Department of Urology, Shanghai Ninth People's Hospital, Shanghai Jiaotong University School of Medicine, Shanghai, China.
Department of Intensive Care Unit, Suzhou Research Center of Medical School, Suzhou Hospital, Affiliated Hospital of Medical School, Nanjing University, Suzhou, Jiangsu, China.
Expert Rev Vaccines. 2024 Jan-Dec;23(1):830-844. doi: 10.1080/14760584.2024.2396086. Epub 2024 Sep 2.
In this study, effective antigens of mRNA vaccine were excavated from the perspective of ICD, and ICD subtypes of PRAD were further distinguished to establish an ICD landscape, thereby determining suitable vaccine recipients.

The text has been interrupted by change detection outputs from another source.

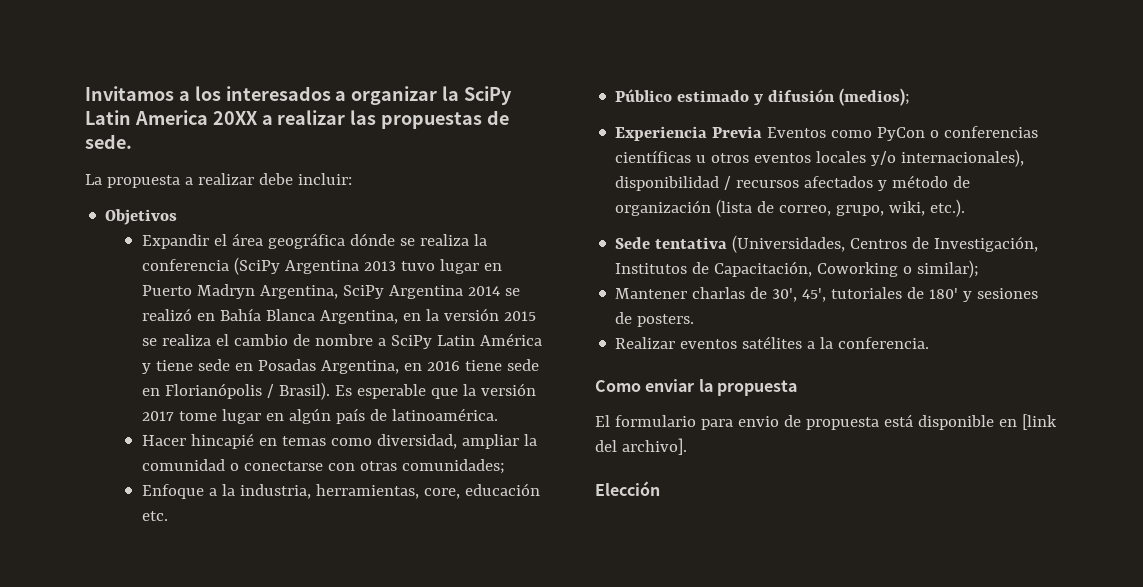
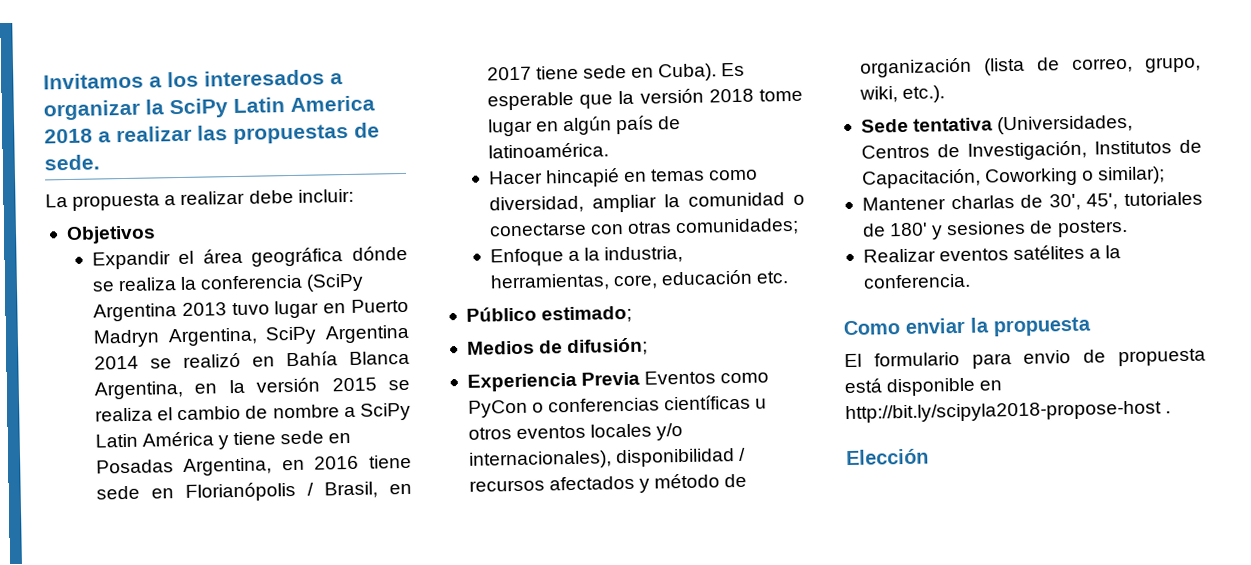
- Invitamos a los interesados a organizar la SciPy Latin America 20XX a realizar las propuestas de sede.
+ Invitamos a los interesados a organizar la SciPy Latin America 2018 a realizar las propuestas de sede.
- Expandir el área geográfica dónde se realiza la conferencia (SciPy Argentina 2013 tuvo lugar en Puerto Madryn Argentina, SciPy Argentina 2014 se realizó en Bahía Blanca Argentina, en la versión 2015 se realiza el cambio de nombre a SciPy Latin América y tiene sede en Posadas Argentina, en 2016 tiene sede en Florianópolis / Brasil).
+ Expandir el área geográfica dónde se realiza la conferencia (SciPy Argentina 2013 tuvo lugar en Puerto Madryn Argentina, SciPy Argentina 2014 se realizó en Bahía Blanca Argentina, en la versión 2015 se realiza el cambio de nombre a SciPy Latin América y tiene sede en Posadas Argentina, en 2016 tiene sede en Florianópolis / Brasil, en 2017 tiene sede en Cuba).
- Es esperable que la versión 2017 tome lugar en algún país de latinoamérica.
+ Es esperable que la versión 2018 tome lugar en algún país de latinoamérica.
- Público estimado y difusión (medios);
+ Público estimado;
+ Medios de difusión;
- El formulario para envio de propuesta está disponible en [link del archivo].
+ El formulario para envio de propuesta está disponible en http://bit.ly/scipyla2018-propose-host .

TCGA and MSKCC databases were applied to acquire RNA-seq data and corresponding clinical data of 554 and 131 patients, respectively. GEPIA was employed to measure prognostic indices. Then, a comparison of genetic alterations was performed utilizing cBioPortal, and correlation of identified ICD antigens with immune infiltrating cells was analyzed employing TIMER. Moreover, ICD subtypes were identified by means of consensus cluster, and ICD landscape of PRAD was depicted utilizing graph learning-based dimensional reduction.

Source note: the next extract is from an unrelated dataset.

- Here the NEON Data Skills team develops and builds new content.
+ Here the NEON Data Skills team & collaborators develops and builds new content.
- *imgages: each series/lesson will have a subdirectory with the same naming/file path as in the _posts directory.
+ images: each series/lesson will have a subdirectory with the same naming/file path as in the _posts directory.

In total, 4 PRAD antigens were identified in PRAD, including FUS, LMNB2, RNPC3, and ZNF700, which had association with adverse prognosis and infiltration of APCs. PRAD patients were classified as two ICD subtypes based on their differences in molecular, cellular, and clinical features. Furthermore, ICD modulators and immune checkpoints were also differentially expressed between two ICD subtype tumors. Finally, the ICD landscape of PRAD showed substantial heterogeneity among individual patients.
In summary, the research may provide a theoretical foundation for developing mRNA vaccine against PRAD as well as determining appropriate vaccine recipients.
本研究从 ICD 的角度挖掘 mRNA 疫苗的有效抗原,并进一步区分 PRAD 的 ICD 亚型,建立 ICD 景观,从而确定合适的疫苗接种者。
分别应用 TCGA 和 MSKCC 数据库获取 554 名和 131 名患者的 RNA-seq 数据和相应的临床数据。使用 GEPIA 测量预后指标。然后,利用 cBioPortal 比较遗传改变,利用 TIMER 分析鉴定的 ICD 抗原与免疫浸润细胞的相关性。此外,通过共识聚类识别 ICD 亚型,利用基于图学习的降维方法描绘 PRAD 的 ICD 景观。
总共在 PRAD 中鉴定出 4 种 PRAD 抗原,包括 FUS、LMNB2、RNPC3 和 ZNF700,它们与不良预后和 APC 浸润有关。基于分子、细胞和临床特征的差异,将 PRAD 患者分为两种 ICD 亚型。此外,两种 ICD 亚型肿瘤之间的 ICD 调节剂和免疫检查点也存在差异表达。最后,PRAD 的 ICD 景观显示个体患者之间存在显著异质性。
总之,该研究可为开发针对 PRAD 的 mRNA 疫苗以及确定合适的疫苗接种者提供理论基础。